Requires: NVIDIA GPU (Ampere or newer), CUDA PyTorch, Triton ≥ 3.7.

## Chapters

| # | Kernel | Backends | Status |

|---|--------|----------|--------|

| [1](chapters/01-vector-add/) | vector add | Triton + Gluon | ✅ |

| [2](chapters/02-softmax/) | fused softmax | Triton | ✅ |

| [3](chapters/03-softmax-gluon/) | softmax | Gluon | ✅ |

| [4](chapters/04-matmul/) | matmul | Triton | ✅ |

| [5](chapters/05-matmul-gluon/) | matmul | Gluon (mma_v2) | ✅ |

| 6 | flash attention | Triton | planned |

| 7 | flash attention | Gluon (TMA + warp specialization) | planned |

## Which Gluon features run on which GPU?

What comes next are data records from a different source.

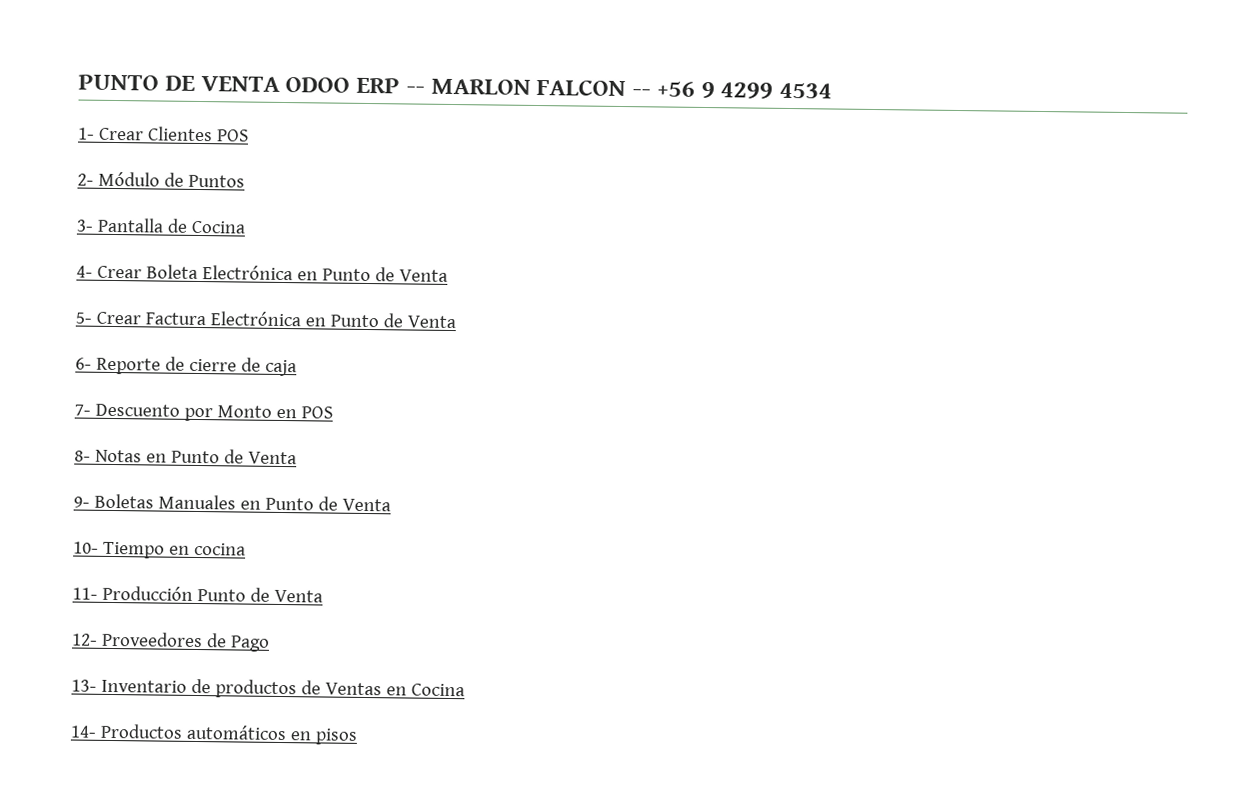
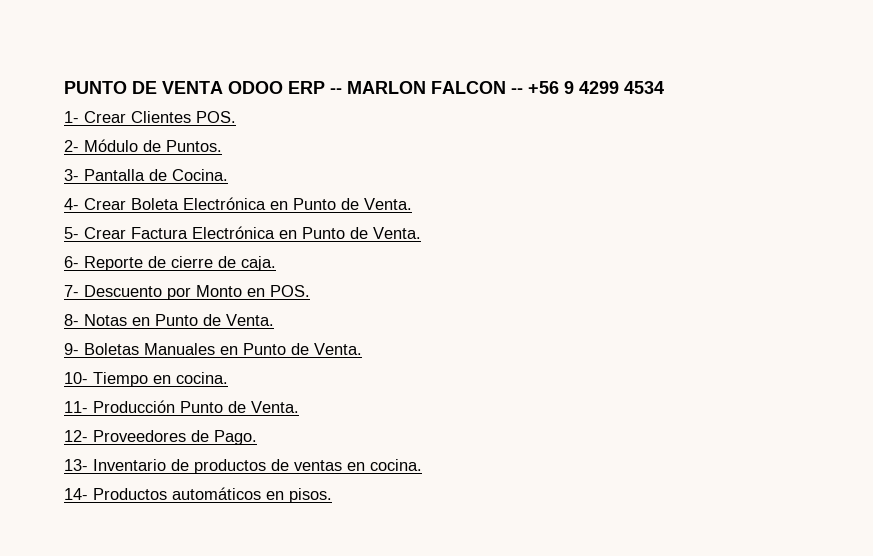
[216,129,249,142] POS -> [196,111,236,123] POS.
[187,174,245,188] Puntos -> [166,140,222,152] Puntos.
[190,220,246,234] Cocina -> [172,169,228,181] Cocina.
[398,269,448,282] Venta -> [364,198,412,210] Venta.
[406,315,456,329] Venta -> [373,227,421,239] Venta.
[264,359,297,377] caja -> [241,256,276,271] caja.
[300,406,333,419] POS -> [270,285,310,297] POS.
[247,451,297,465] Venta -> [226,314,274,326] Venta.
[341,498,391,512] Venta -> [314,343,362,355] Venta.
[193,542,246,556] cocina -> [176,372,228,384] cocina.
[273,589,323,603] Venta -> [251,401,299,413] Venta.
[229,635,270,652] Pago -> [214,430,257,445] Pago.
[324,682,465,697] Ventas en Cocina -> [294,459,422,471] ventas en cocina.
[314,728,358,745] pisos -> [289,488,332,503] pisos.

Verified against the official Gluon tutorial gates (Triton main, 2026-06):

| Gluon feature | Requires | RTX 30/40-series, A6000 | RTX 5090 | H100 | B200 |

|---|---|---|---|---|---|

| Core: layouts, `cp.async`, `mma_v2` | CC ≥ 8.0 | ✅ | ✅ | ✅ | ✅ |

| TMA, warp specialization | CC major ≥ 9 | ❌ | ✅ | ✅ | ✅ |

| wgmma | CC major == 9 (Hopper only) | ❌ | ❌ | ✅ | ❌ |

| tcgen05 / tensor memory | CC major == 10 (sm_100) | ❌ | ❌ | ❌ | ✅ |

(Yes, wgmma is Hopper-*only* and tcgen05 is datacenter-Blackwell-only.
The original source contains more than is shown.